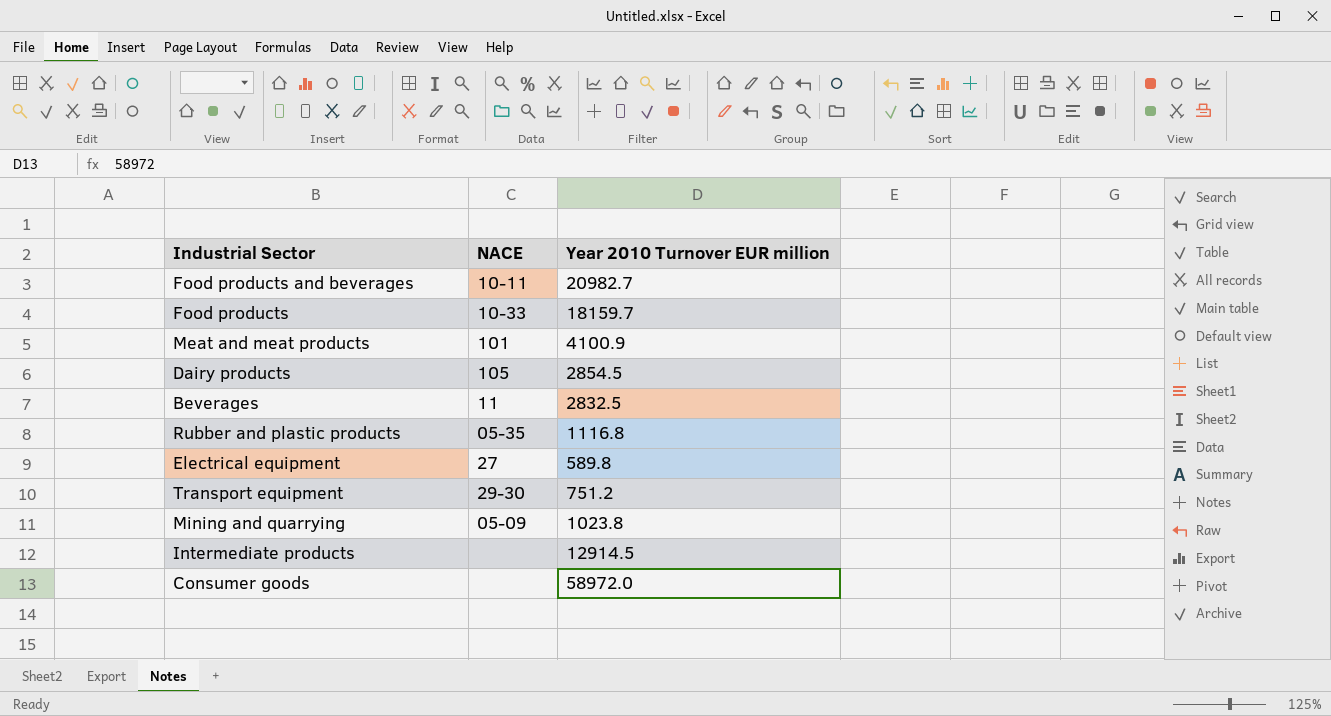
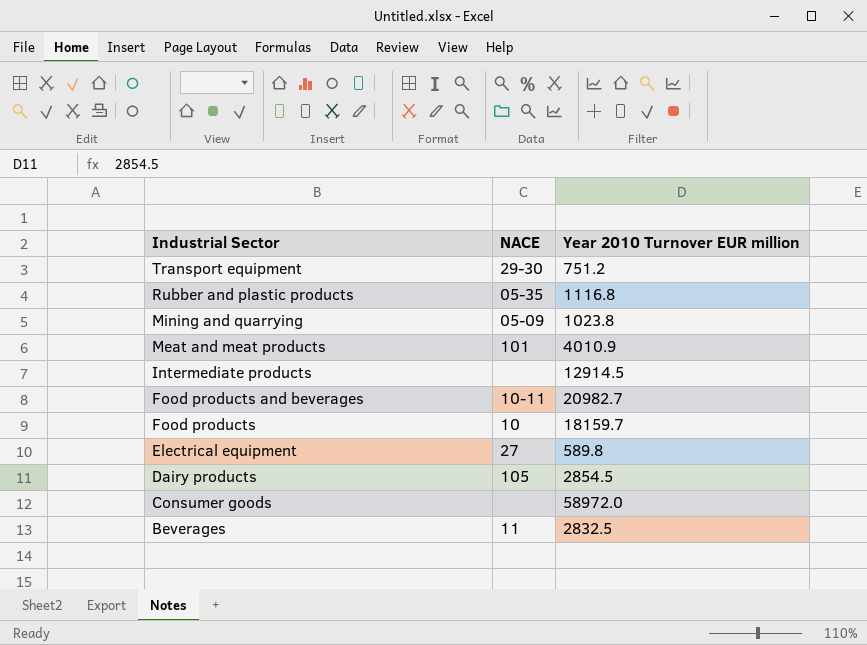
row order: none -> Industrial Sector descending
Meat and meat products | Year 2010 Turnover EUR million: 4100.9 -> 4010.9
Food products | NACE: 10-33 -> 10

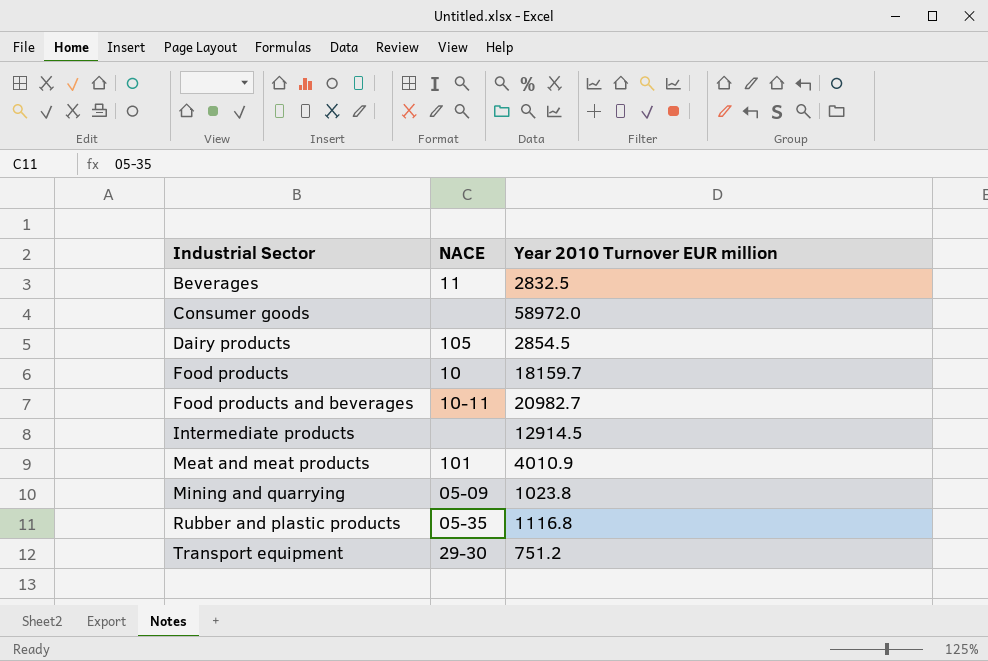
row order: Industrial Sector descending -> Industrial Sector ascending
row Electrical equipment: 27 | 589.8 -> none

==

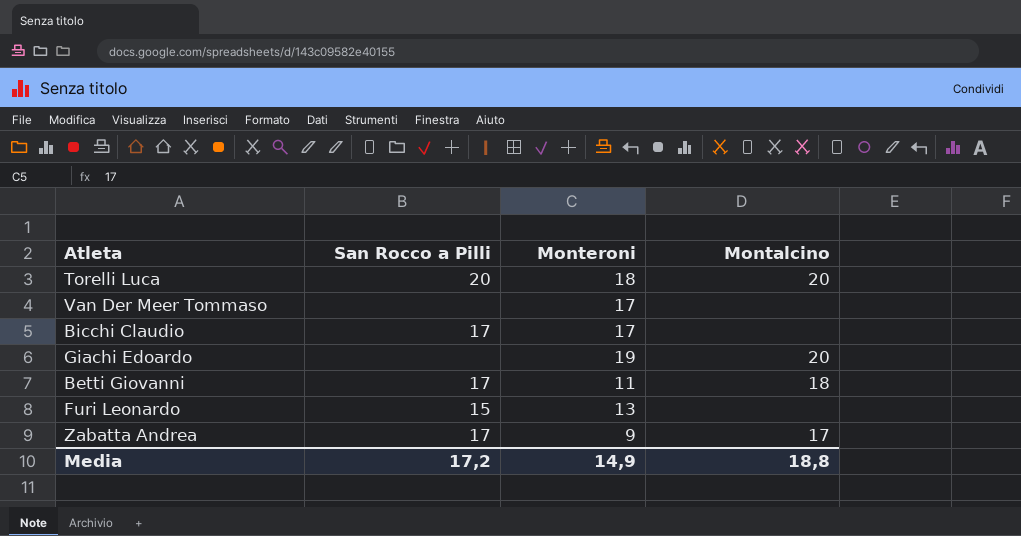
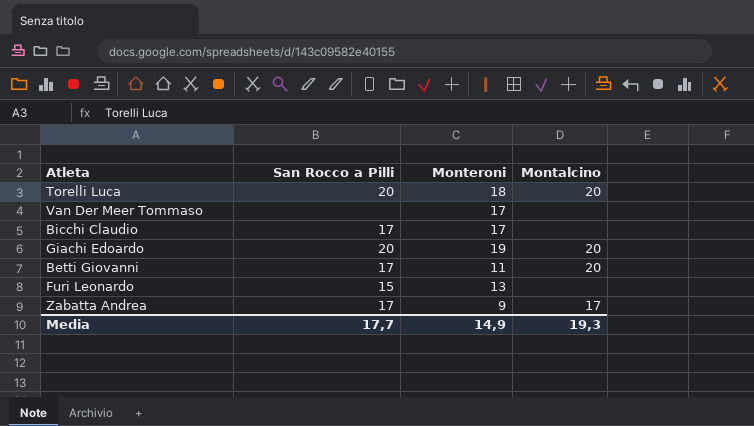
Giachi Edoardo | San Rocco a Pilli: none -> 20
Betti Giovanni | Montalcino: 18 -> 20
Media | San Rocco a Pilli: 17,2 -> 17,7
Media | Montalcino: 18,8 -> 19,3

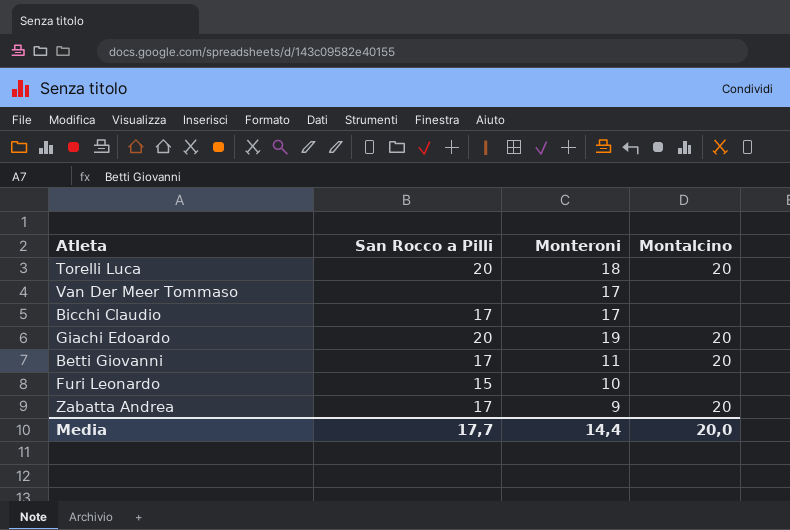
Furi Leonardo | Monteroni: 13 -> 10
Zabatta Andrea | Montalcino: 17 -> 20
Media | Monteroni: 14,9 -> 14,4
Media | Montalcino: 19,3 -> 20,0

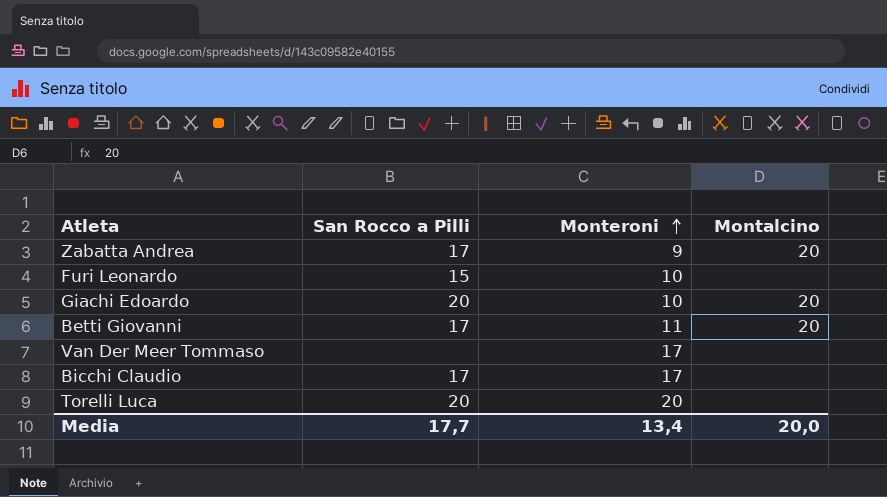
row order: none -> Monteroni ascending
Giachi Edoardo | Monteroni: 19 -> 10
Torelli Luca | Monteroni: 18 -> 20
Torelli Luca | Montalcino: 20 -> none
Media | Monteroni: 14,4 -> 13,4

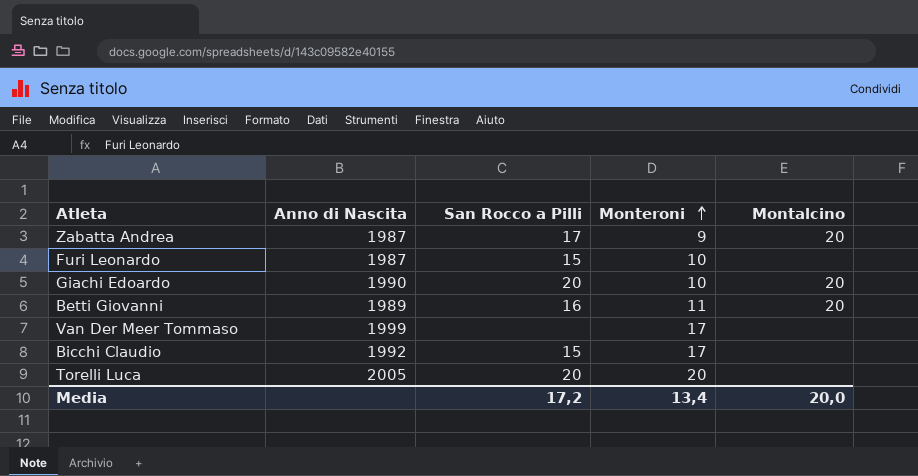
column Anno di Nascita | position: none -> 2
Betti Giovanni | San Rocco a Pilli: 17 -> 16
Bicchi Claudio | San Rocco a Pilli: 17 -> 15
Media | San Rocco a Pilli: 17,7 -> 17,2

### [WORK INSTRUCTION]
Repeat only the stretch of data above that runs from the line with "Media | San Rocco a Pilli: 17,2 -> 17,7" to the line with "Media | San Rocco a Pilli: 17,7 -> 17,2". Keep both end lines; exclude pictures.

### [SOLUTION TO THIS TASK]
Media | San Rocco a Pilli: 17,2 -> 17,7
Media | Montalcino: 18,8 -> 19,3

Furi Leonardo | Monteroni: 13 -> 10
Zabatta Andrea | Montalcino: 17 -> 20
Media | Monteroni: 14,9 -> 14,4
Media | Montalcino: 19,3 -> 20,0

row order: none -> Monteroni ascending
Giachi Edoardo | Monteroni: 19 -> 10
Torelli Luca | Monteroni: 18 -> 20
Torelli Luca | Montalcino: 20 -> none
Media | Monteroni: 14,4 -> 13,4

column Anno di Nascita | position: none -> 2
Betti Giovanni | San Rocco a Pilli: 17 -> 16
Bicchi Claudio | San Rocco a Pilli: 17 -> 15
Media | San Rocco a Pilli: 17,7 -> 17,2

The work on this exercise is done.